Testing persistent deployments

At the moment, there are three persistent deployments of SDP, running in three different namespaces on the Data Processing Platform.

dp-shared

The dp-shared (main) and dp-shared-p (for processing scripts) namespaces host the first persistent SDP deployment, which is used for manual testing, experimenting, and scheduled testing. It runs with two subarray devices, the first one used for scheduled tests, while the second can be used for manual runs.

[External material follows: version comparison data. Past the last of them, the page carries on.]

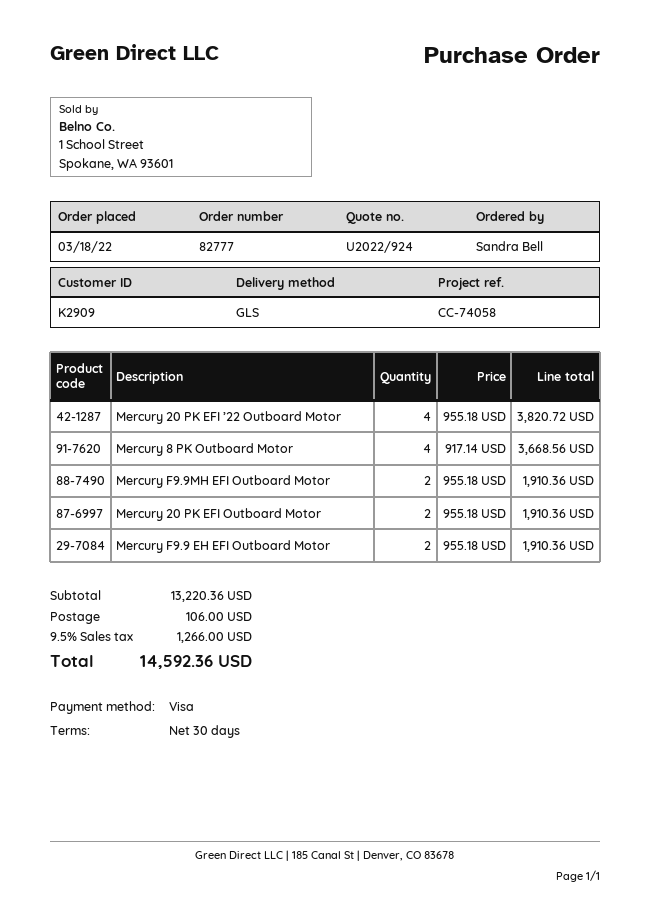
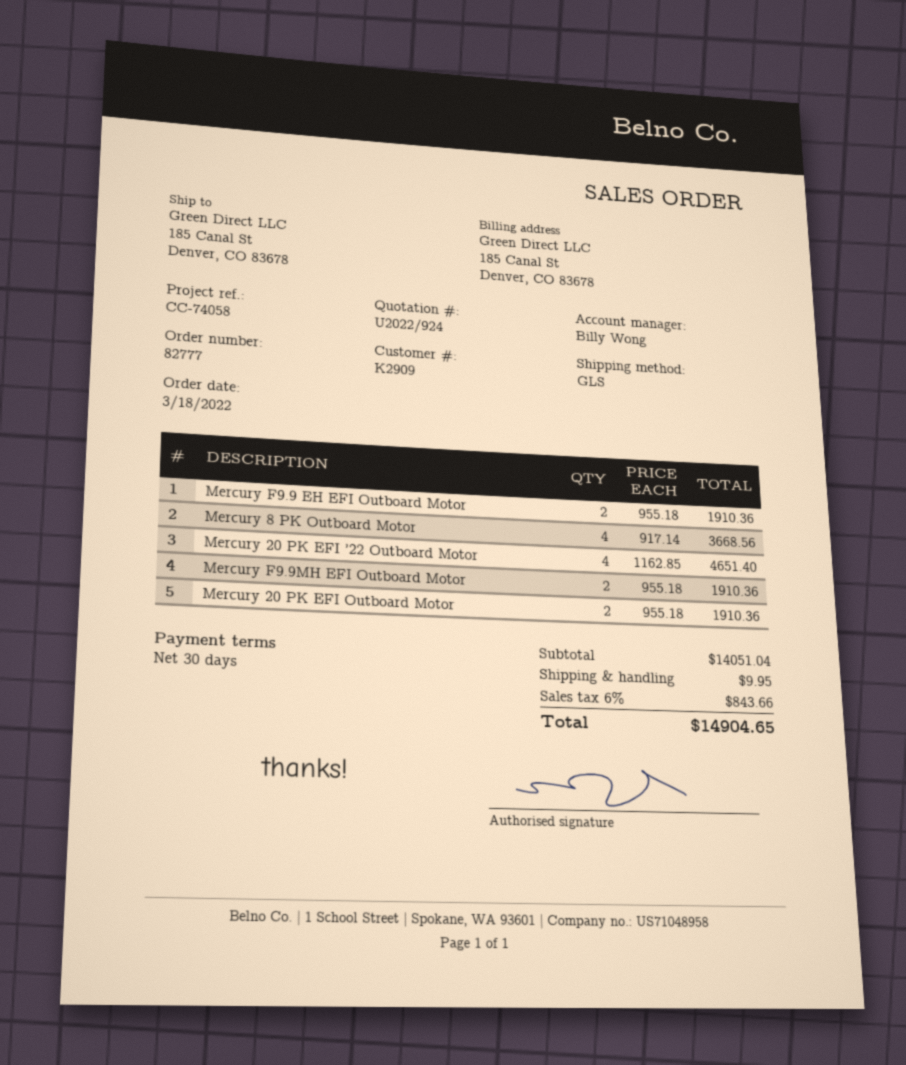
Mercury 20 PK EFI ’22 Outboard Motor: 4 x 955.18 = 3820.72 -> 4 x 1162.85 = 4651.40
subtotal: 13220.36 -> 14051.04
shipping: 106.00 -> 9.95
tax: 9.5% = 1266.00 -> 6% = 843.66
total: 14592.36 -> 14904.65

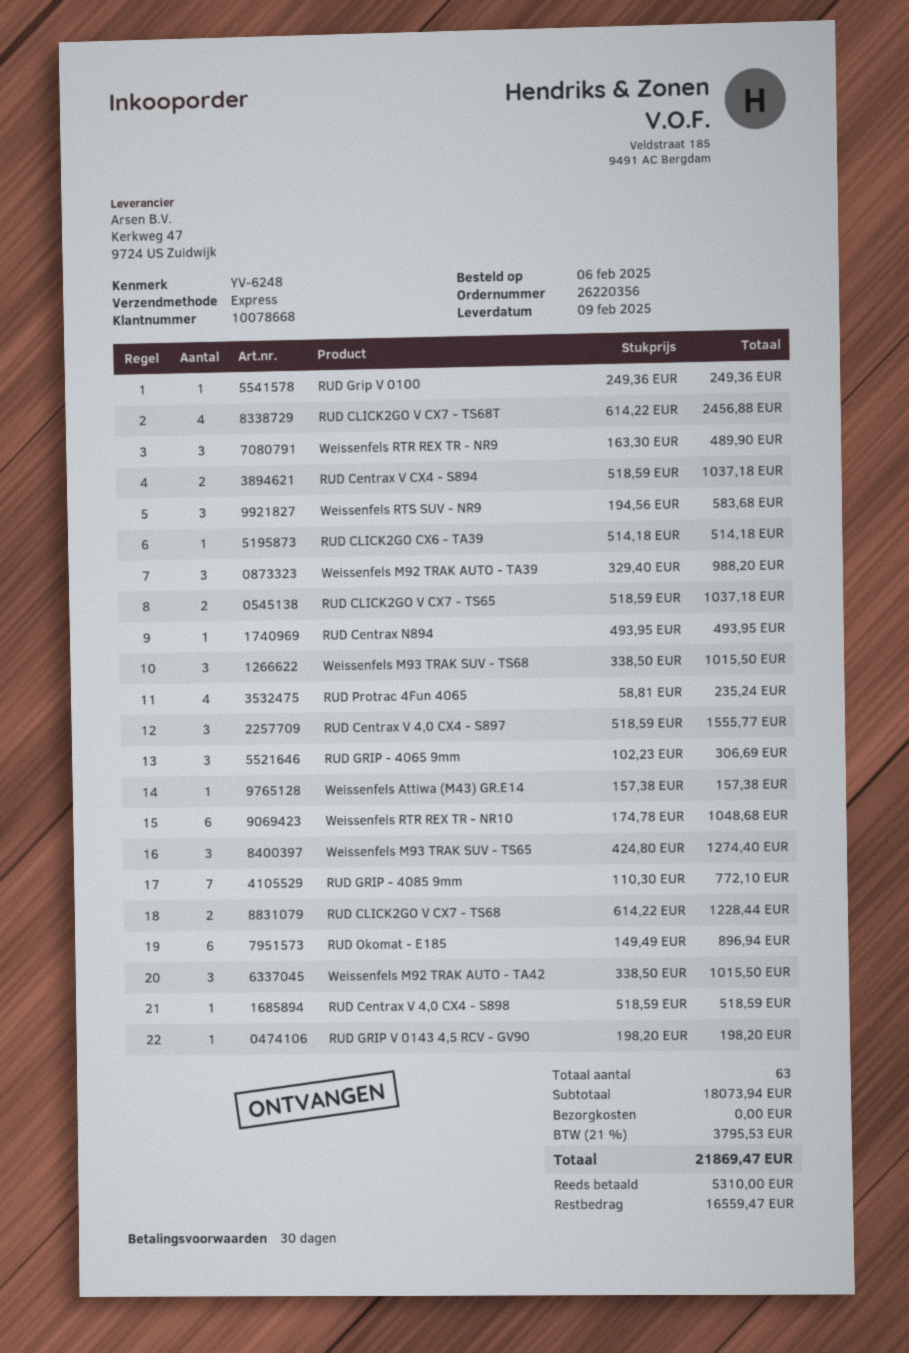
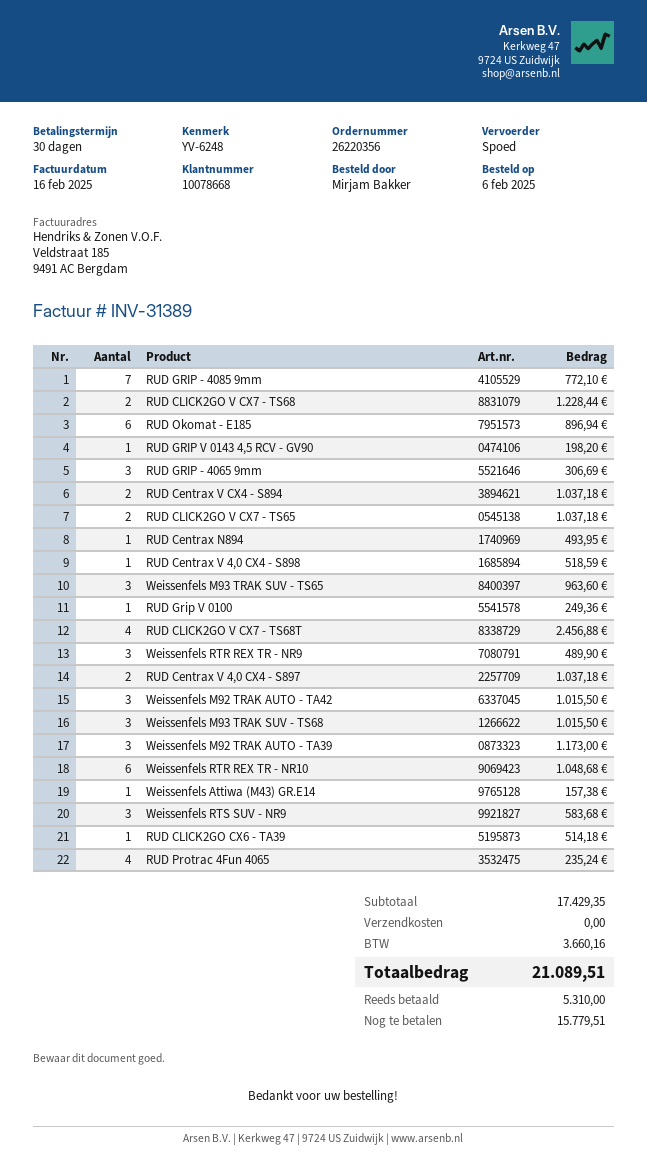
Weissenfels M92 TRAK AUTO - TA39: 3 for 988.20 -> 3 for 1173.00
RUD Centrax V 4,0 CX4 - S897: 3 for 1555.77 -> 2 for 1037.18
Weissenfels M93 TRAK SUV - TS65: 3 for 1274.40 -> 3 for 963.60
subtotal: 18073.94 -> 17429.35
tax: 3795.53 -> 3660.16
total: 21869.47 -> 21089.51
balance: 16559.47 -> 15779.51

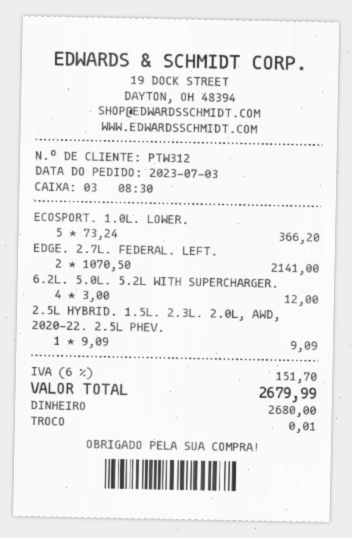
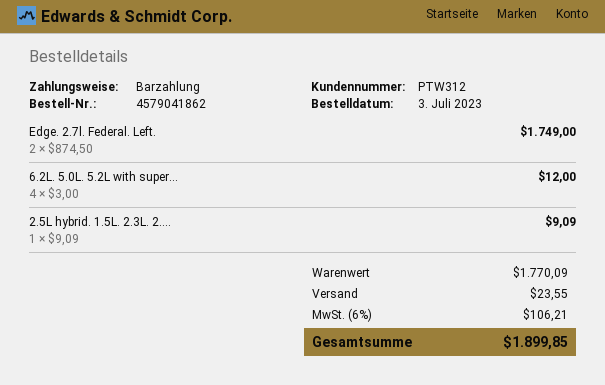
ECOSPORT. 1.0L. LOWER.: 5 x 73.24 = 366.20 -> none
EDGE. 2.7L. FEDERAL. LEFT.: 2 x 1070.50 = 2141.00 -> 2 x 874.50 = 1749.00
shipping: none -> 23.55
tax: 6% = 151.70 -> 6% = 106.21
total: 2679.99 -> 1899.85

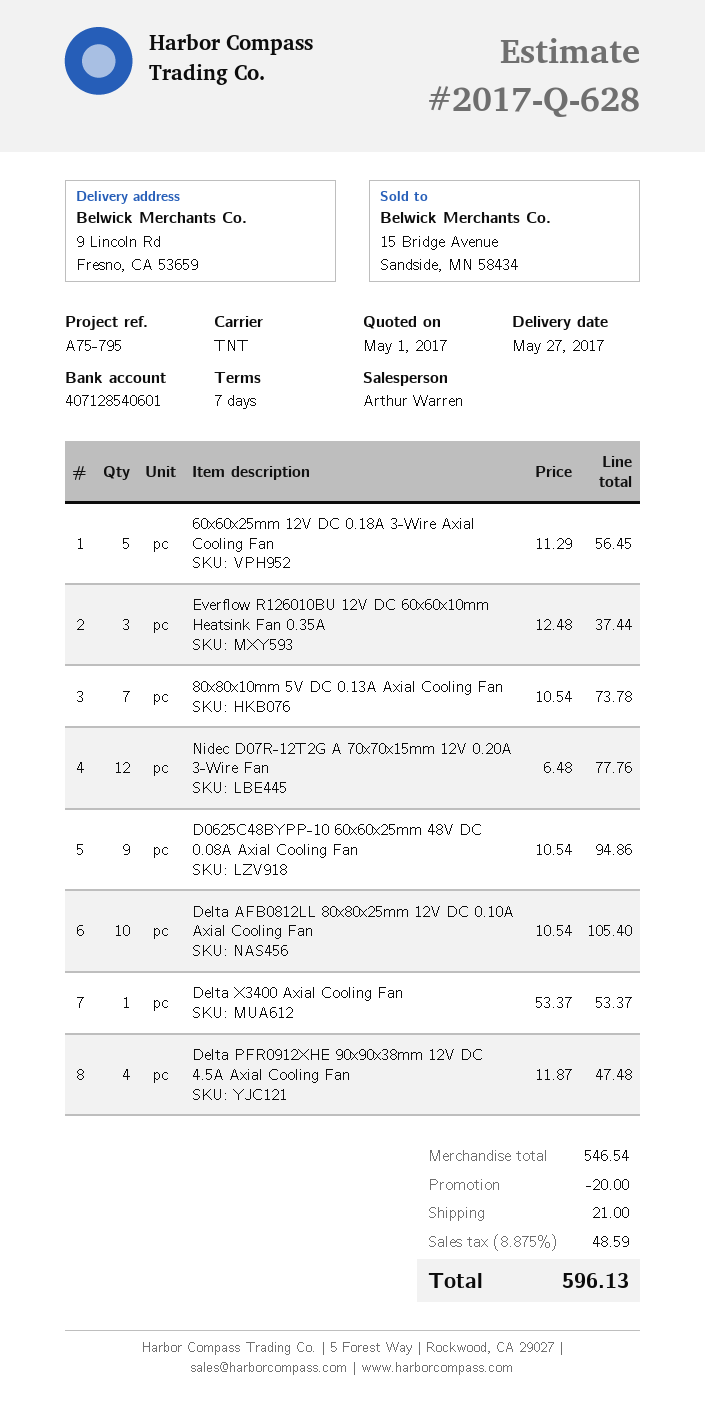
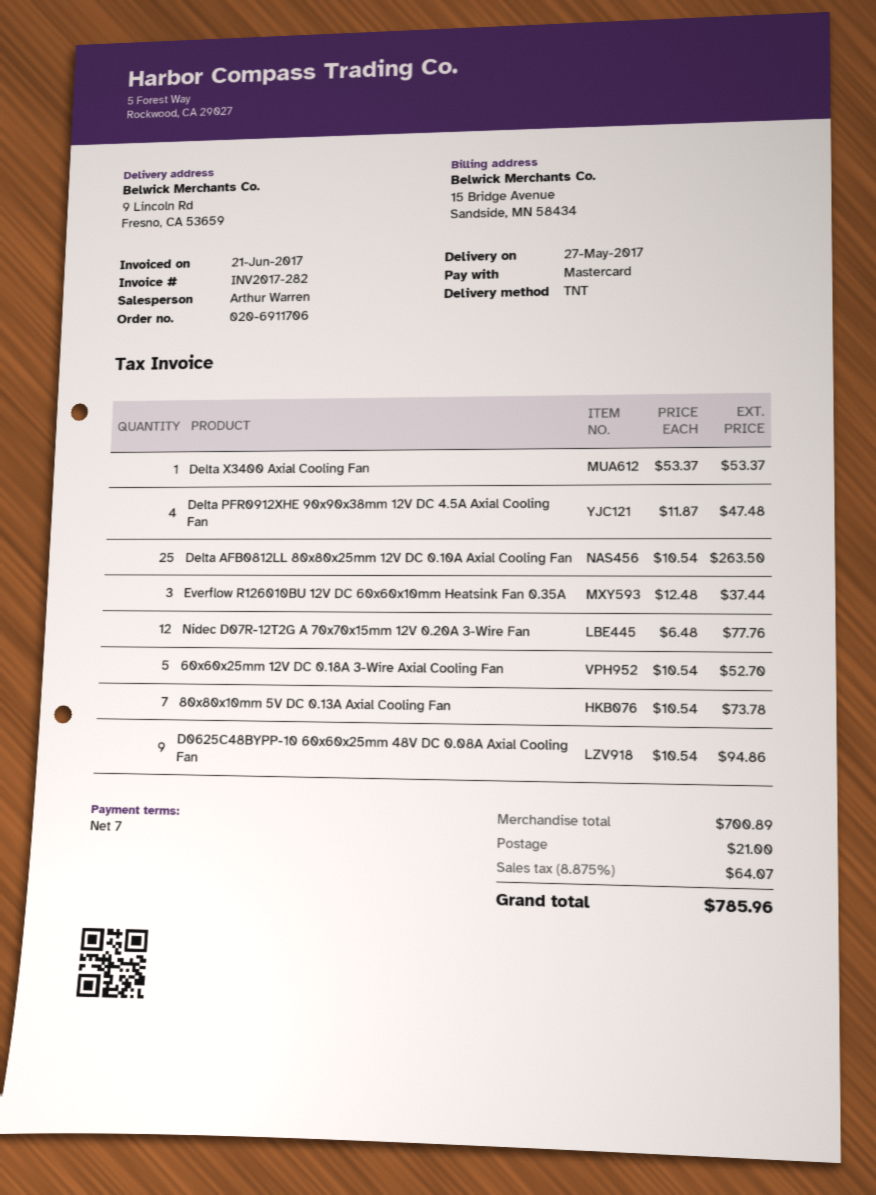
60x60x25mm 12V DC 0.18A 3-Wire Axial Cooling Fan: 5 x 11.29 = 56.45 -> 5 x 10.54 = 52.70
Delta AFB0812LL 80x80x25mm 12V DC 0.10A Axial Cooling Fan: 10 x 10.54 = 105.40 -> 25 x 10.54 = 263.50
subtotal: 546.54 -> 700.89
discount: 20.00 -> none
tax: 8.875% = 48.59 -> 8.875% = 64.07
total: 596.13 -> 785.96

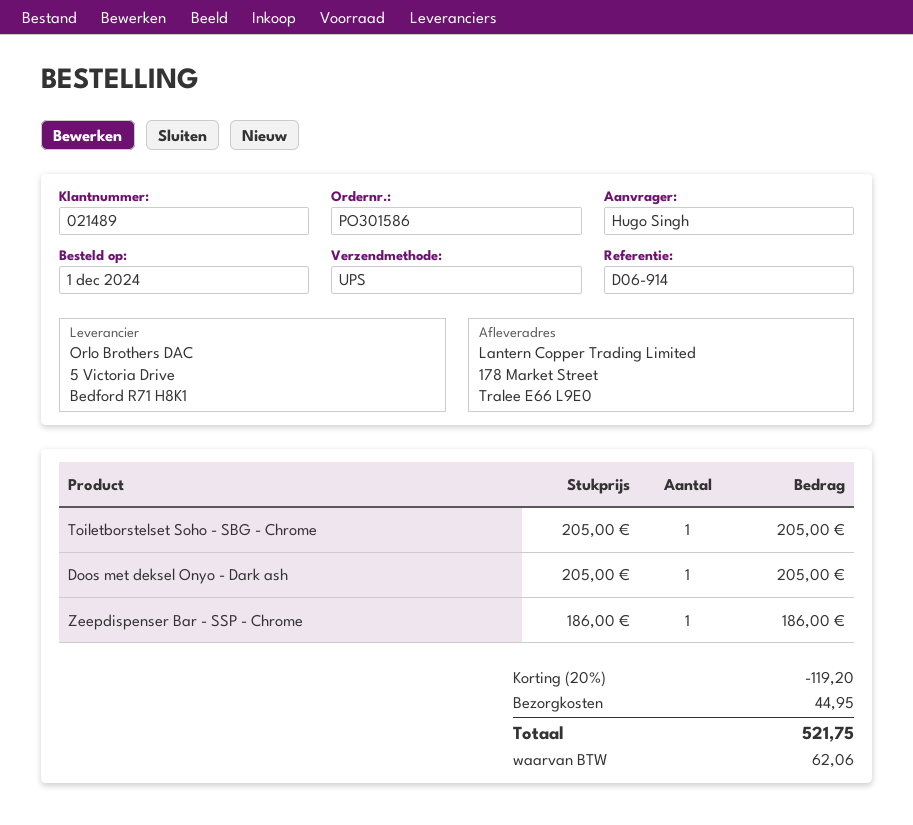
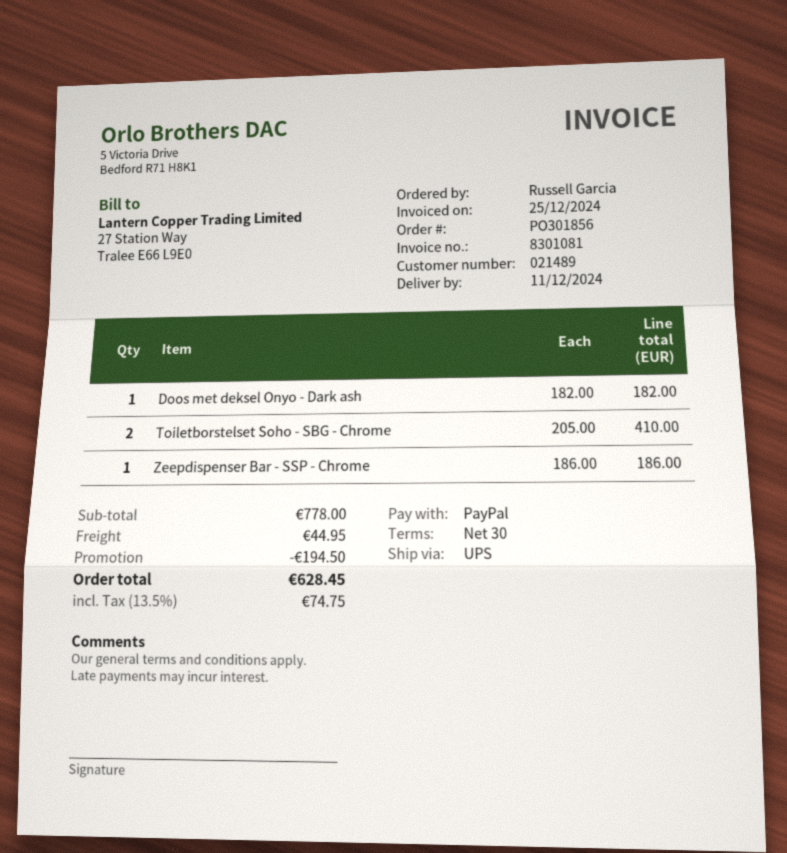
order number: PO301586 -> PO301856
ordered by: Hugo Singh -> Russell Garcia
Toiletborstelset Soho - SBG - Chrome: 1 x 205.00 = 205.00 -> 2 x 205.00 = 410.00
Doos met deksel Onyo - Dark ash: 1 x 205.00 = 205.00 -> 1 x 182.00 = 182.00
discount: 119.20 -> 194.50
tax: 62.06 -> 74.75
total: 521.75 -> 628.45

Schedules run once every hour on the master branch (See Persistent SDP (DP Platform) schedule) and they execute the visibility receive test only.

sdp-integration

The sdp-integration (main) and sdp-integration-p (for processing scripts) namespaces host the Integration deployment of SDP. This deployment is upgraded everytime new code is merged to the master branch of the sdp-integration repository.

This allows for continuous integration of new code into a running system.

sdp-staging

The sdp-staging (main) and sdp-staging-p (for processing scripts) namespaces host the Staging deployment of SDP. This deployment is upgraded everytime the SDP helm chart is released with a new tag.

This allows for continuous deployment of new code into a running system.

Eventually, we may merge this deployment with the one in dp-shared and use that as our staging environment, which can be accessed by users, as well as the GitLab CI pipeline.